Starting at the line with "- Não esqueça" and going on through the line with "confused with any other tracker.", reproduce each line in the records below exactly and nothing more.

───── AVAILABLE DATA ─────

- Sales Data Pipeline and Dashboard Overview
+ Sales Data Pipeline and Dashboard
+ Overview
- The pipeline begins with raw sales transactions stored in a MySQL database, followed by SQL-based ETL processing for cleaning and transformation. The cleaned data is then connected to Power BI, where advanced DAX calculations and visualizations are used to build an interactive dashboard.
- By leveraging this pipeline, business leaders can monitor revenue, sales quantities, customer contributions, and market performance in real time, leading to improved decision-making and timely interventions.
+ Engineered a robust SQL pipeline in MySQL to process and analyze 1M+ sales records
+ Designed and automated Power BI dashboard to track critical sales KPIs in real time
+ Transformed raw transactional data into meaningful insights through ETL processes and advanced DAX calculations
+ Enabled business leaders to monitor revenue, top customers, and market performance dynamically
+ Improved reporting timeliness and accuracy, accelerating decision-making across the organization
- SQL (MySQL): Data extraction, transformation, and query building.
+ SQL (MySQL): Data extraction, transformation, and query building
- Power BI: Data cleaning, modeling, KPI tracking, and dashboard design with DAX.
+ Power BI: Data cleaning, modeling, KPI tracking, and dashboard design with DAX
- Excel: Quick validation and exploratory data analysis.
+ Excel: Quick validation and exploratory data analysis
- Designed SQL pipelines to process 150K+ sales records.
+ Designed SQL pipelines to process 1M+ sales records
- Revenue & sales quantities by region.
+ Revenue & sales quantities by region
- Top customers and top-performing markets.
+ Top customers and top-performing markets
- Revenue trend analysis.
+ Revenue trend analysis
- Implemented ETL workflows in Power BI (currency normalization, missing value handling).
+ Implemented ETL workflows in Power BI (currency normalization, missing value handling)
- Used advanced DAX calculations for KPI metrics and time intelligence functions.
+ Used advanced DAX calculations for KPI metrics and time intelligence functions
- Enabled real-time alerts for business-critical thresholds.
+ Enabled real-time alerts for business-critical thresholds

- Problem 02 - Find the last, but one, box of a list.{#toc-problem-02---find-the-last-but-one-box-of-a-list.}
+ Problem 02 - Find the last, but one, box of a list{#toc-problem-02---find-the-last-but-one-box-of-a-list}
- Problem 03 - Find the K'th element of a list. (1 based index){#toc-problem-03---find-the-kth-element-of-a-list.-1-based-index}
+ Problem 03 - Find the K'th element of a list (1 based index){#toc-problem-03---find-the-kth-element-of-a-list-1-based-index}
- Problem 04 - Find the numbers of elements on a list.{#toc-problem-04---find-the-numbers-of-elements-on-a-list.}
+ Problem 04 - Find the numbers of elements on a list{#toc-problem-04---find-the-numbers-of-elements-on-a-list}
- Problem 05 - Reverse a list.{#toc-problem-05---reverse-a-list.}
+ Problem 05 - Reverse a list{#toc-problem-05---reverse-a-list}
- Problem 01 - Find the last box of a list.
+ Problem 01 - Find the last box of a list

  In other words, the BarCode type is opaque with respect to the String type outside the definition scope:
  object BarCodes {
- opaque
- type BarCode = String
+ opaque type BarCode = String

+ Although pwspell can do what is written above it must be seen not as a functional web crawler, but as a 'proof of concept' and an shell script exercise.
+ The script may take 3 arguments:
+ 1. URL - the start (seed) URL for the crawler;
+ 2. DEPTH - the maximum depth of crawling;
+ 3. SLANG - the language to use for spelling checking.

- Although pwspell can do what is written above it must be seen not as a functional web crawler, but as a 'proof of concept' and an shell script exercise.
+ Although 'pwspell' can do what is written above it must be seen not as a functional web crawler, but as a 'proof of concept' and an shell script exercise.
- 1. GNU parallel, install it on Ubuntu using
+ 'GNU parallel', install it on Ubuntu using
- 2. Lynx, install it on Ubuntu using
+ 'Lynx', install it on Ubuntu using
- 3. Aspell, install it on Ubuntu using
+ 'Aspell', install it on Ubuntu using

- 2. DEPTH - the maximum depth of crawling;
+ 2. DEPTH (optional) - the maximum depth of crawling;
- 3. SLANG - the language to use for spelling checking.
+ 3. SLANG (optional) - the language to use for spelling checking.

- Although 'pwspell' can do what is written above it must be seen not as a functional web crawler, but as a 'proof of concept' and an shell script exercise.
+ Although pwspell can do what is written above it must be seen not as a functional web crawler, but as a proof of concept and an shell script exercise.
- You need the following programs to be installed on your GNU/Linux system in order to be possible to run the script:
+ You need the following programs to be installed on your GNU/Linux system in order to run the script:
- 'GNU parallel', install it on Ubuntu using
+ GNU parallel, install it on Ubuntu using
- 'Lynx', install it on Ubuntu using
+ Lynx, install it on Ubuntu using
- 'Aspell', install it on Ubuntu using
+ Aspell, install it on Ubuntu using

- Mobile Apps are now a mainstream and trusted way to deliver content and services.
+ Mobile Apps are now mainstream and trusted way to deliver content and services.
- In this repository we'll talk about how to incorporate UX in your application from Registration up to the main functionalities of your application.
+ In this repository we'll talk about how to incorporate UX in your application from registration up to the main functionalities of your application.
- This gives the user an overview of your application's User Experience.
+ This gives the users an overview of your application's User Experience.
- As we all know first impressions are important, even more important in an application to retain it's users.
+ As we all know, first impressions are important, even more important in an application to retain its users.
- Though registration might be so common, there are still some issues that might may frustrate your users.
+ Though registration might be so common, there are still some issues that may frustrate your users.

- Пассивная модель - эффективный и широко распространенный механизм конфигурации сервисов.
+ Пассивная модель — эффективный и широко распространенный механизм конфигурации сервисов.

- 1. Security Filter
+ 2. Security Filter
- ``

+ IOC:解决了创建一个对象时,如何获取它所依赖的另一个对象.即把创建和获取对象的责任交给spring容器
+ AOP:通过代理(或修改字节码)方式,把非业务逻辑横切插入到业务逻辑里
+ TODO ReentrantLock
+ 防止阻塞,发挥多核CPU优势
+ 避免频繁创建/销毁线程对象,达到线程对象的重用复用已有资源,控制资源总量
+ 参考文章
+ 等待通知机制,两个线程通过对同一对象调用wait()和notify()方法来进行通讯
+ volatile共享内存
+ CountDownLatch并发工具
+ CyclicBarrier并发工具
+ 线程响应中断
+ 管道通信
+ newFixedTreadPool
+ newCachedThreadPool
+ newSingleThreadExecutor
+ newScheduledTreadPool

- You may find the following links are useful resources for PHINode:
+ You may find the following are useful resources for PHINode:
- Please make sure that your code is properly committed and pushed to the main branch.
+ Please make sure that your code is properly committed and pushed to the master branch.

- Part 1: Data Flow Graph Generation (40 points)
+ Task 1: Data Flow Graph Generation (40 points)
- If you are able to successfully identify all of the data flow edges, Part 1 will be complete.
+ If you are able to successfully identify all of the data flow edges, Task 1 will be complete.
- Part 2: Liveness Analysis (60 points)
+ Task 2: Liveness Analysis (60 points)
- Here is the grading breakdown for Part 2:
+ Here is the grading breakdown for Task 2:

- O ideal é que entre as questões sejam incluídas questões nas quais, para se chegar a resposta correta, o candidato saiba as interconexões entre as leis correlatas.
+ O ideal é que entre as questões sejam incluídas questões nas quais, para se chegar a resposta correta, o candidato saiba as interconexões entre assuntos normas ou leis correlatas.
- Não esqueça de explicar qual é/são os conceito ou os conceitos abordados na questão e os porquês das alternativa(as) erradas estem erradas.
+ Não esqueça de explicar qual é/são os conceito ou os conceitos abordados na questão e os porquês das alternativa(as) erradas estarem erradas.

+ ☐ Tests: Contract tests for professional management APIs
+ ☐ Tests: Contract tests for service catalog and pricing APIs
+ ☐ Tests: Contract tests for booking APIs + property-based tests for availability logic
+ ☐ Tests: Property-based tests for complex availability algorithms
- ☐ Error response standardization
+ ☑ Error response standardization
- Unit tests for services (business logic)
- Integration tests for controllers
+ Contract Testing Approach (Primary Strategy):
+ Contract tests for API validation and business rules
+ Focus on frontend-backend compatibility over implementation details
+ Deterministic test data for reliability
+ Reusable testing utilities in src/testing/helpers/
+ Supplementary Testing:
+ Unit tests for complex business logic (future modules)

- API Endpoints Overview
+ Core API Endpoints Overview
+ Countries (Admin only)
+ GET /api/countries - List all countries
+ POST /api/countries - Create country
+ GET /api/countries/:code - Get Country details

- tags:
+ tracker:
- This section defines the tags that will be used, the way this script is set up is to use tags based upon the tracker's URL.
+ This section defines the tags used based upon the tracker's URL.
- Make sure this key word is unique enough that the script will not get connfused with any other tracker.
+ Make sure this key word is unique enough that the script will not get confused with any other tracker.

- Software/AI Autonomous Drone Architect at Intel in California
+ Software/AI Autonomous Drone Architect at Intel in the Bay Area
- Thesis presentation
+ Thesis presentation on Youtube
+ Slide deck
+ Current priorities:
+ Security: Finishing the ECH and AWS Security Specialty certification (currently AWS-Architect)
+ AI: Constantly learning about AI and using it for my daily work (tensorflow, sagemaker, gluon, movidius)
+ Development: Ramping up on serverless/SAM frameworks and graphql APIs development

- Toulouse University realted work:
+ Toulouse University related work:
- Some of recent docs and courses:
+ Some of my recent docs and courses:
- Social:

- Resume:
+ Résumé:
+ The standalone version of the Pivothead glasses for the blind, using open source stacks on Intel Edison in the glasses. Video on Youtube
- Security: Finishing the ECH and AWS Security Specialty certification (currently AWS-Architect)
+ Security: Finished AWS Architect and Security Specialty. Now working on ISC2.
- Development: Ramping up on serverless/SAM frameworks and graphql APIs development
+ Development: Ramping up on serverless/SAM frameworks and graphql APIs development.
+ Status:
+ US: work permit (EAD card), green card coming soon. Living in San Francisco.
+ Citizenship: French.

─────

» **SOLUTION TO THE EXERCISE**
- Não esqueça de explicar qual é/são os conceito ou os conceitos abordados na questão e os porquês das alternativa(as) erradas estem erradas.
+ Não esqueça de explicar qual é/são os conceito ou os conceitos abordados na questão e os porquês das alternativa(as) erradas estarem erradas.

+ ☐ Tests: Contract tests for professional management APIs
+ ☐ Tests: Contract tests for service catalog and pricing APIs
+ ☐ Tests: Contract tests for booking APIs + property-based tests for availability logic
+ ☐ Tests: Property-based tests for complex availability algorithms
- ☐ Error response standardization
+ ☑ Error response standardization
- Unit tests for services (business logic)
- Integration tests for controllers
+ Contract Testing Approach (Primary Strategy):
+ Contract tests for API validation and business rules
+ Focus on frontend-backend compatibility over implementation details
+ Deterministic test data for reliability
+ Reusable testing utilities in src/testing/helpers/
+ Supplementary Testing:
+ Unit tests for complex business logic (future modules)

- API Endpoints Overview
+ Core API Endpoints Overview
+ Countries (Admin only)
+ GET /api/countries - List all countries
+ POST /api/countries - Create country
+ GET /api/countries/:code - Get Country details

- tags:
+ tracker:
- This section defines the tags that will be used, the way this script is set up is to use tags based upon the tracker's URL.
+ This section defines the tags used based upon the tracker's URL.
- Make sure this key word is unique enough that the script will not get connfused with any other tracker.
+ Make sure this key word is unique enough that the script will not get confused with any other tracker.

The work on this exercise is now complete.